On the Essence of Truth--The Ground of the Possibility of Correctness
Heidegger next asks the question: “How can something like the accomplishment of a pregiven directedness [i.e. comportment] occur?” The answer lies in freedom: “To free oneself for a binding directedness is possible only by being free for what is opened up in an open region... The essence of truth is freedom.” This is a notion of freedom that has thus far been “uncomprehended” in the history of philosophy; most discussion of freedom is spoken of in terms of ‘freedom from’ (or ‘negative freedom’), leaving us with the question of what is freedom for (‘positive freedom’)? For Heidegger, this means that existential freedom is an ubiquitous but ‘unthought’ ontological assumption within philosophy. As an existential ground for truth, freedom in this sense must be present in every truthful utterance or proposition. But Heidegger is not claiming that freedom is “an unconstrained act” of giving or receiving a proposition, as if freedom were restricted to such actions. Rather, “freedom is the essence of truth”; just as comportment grounds the possibility of accordance, freedom is the ground for the possibility of comportment. Hence, “essence” means “the ground of the inner possibility of what is initially and generally admitted as known [i.e. correctness].”
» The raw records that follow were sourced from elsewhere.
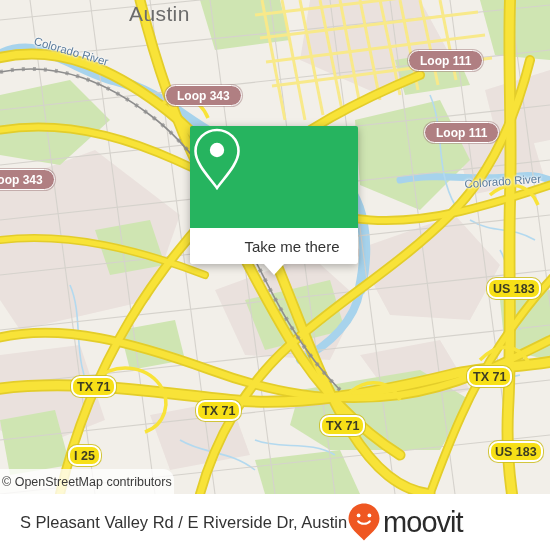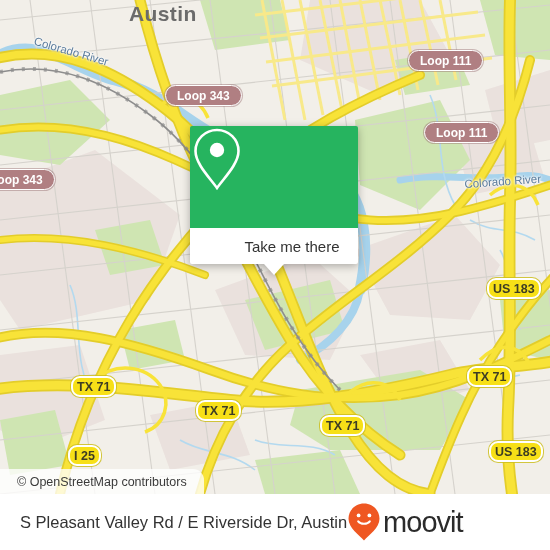--- a/index.html
+++ b/index.html
@@ -11,7 +11,7 @@
   #map{position:absolute;left:0;top:0;width:550px;height:494px;overflow:hidden;background:#f2efe9;}
   #map svg{position:absolute;left:0;top:0;}
 
-  .map-label{position:absolute;color:#5a5a5a;white-space:nowrap;pointer-events:none;font-weight:bold;}
+  .map-label{position:absolute;color:#5a5a5a;white-space:nowrap;pointer-events:none;}
   #label-austin{left:129px;top:2px;font-size:21px;color:#6b6b6b;letter-spacing:.4px;}
 
   .river-label{position:absolute;font-size:11.5px;color:#5b7c9c;white-space:nowrap;

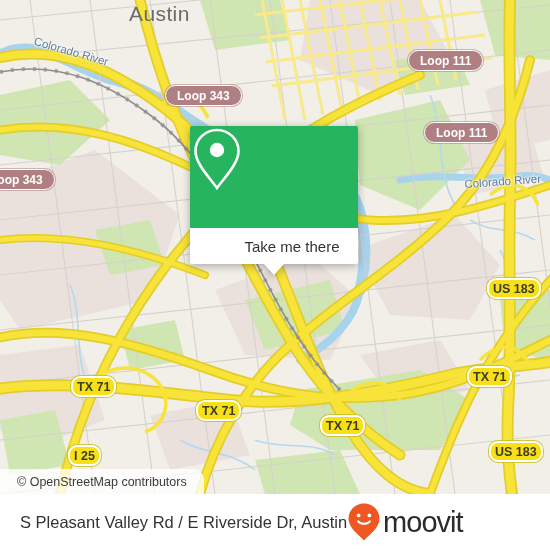--- a/index.html
+++ b/index.html
@@ -43,7 +43,7 @@
 
   
   #attribution{position:absolute;left:0;top:469px;height:25px;
-               display:flex;align-items:center;padding:0 17px;
+               display:flex;align-items:center;padding:0 2px;
                background:rgba(255,255,255,.78);border-radius:0 11px 0 0;
                font-size:12.5px;color:#3b3b3b;}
Does Heidegger mean that truth is merely a subjective whim based on “human caprice”?  It appears as if truth has been “driven back to the subjectivity of the human subject,” losing its connection with the world. This possibility is strengthened when we readily admit that all sorts of falsehood--“deceit and dissimulation, lies and deception, illusion and semblance”--are attributable to humans. Previously, though, we defined truth in relation to accordance, so referencing the human basis of error seems irrelevant: “This human origin of untruth indeed only serves to confirm by contrast the essence of truth ‘in itself’ as holding sway ‘beyond’ man,” perhaps in some “imperishable and eternal” world. Truth seems to exist in some extra-human world, perhaps in the intellectus divinus or, as more recent theorists propose, in independently existing propositions/universals. But this resistance to freedom as the essence of truth “is based on preconceptions, the most obstinate of which is that freedom is a property of man.” Since “[e]veryone knows what man is,” any further questioning seems unnecessary. Here we see the same roadblocks that we had in relation to truth: stubborn “common sense” and an indifference to the question.